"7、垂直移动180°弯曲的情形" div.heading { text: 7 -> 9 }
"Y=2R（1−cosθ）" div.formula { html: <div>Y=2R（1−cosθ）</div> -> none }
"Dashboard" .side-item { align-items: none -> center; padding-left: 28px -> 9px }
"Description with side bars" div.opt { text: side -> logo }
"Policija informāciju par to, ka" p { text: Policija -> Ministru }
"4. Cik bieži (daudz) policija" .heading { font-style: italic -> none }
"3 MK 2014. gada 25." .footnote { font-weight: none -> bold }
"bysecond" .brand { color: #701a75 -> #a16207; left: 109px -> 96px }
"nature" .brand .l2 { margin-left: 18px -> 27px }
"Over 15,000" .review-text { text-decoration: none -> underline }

● ● ● ●

**Problem to work on**
Extract the full set of entries word for word.

**Expected output**
"7、垂直移动180°弯曲的情形" div.heading { text: 7 -> 9 }
"Y=2R（1−cosθ）" div.formula { html: <div>Y=2R（1−cosθ）</div> -> none }
"Dashboard" .side-item { align-items: none -> center; padding-left: 28px -> 9px }
"Description with side bars" div.opt { text: side -> logo }
"Policija informāciju par to, ka" p { text: Policija -> Ministru }
"4. Cik bieži (daudz) policija" .heading { font-style: italic -> none }
"3 MK 2014. gada 25." .footnote { font-weight: none -> bold }
"bysecond" .brand { color: #701a75 -> #a16207; left: 109px -> 96px }
"nature" .brand .l2 { margin-left: 18px -> 27px }
"Over 15,000" .review-text { text-decoration: none -> underline }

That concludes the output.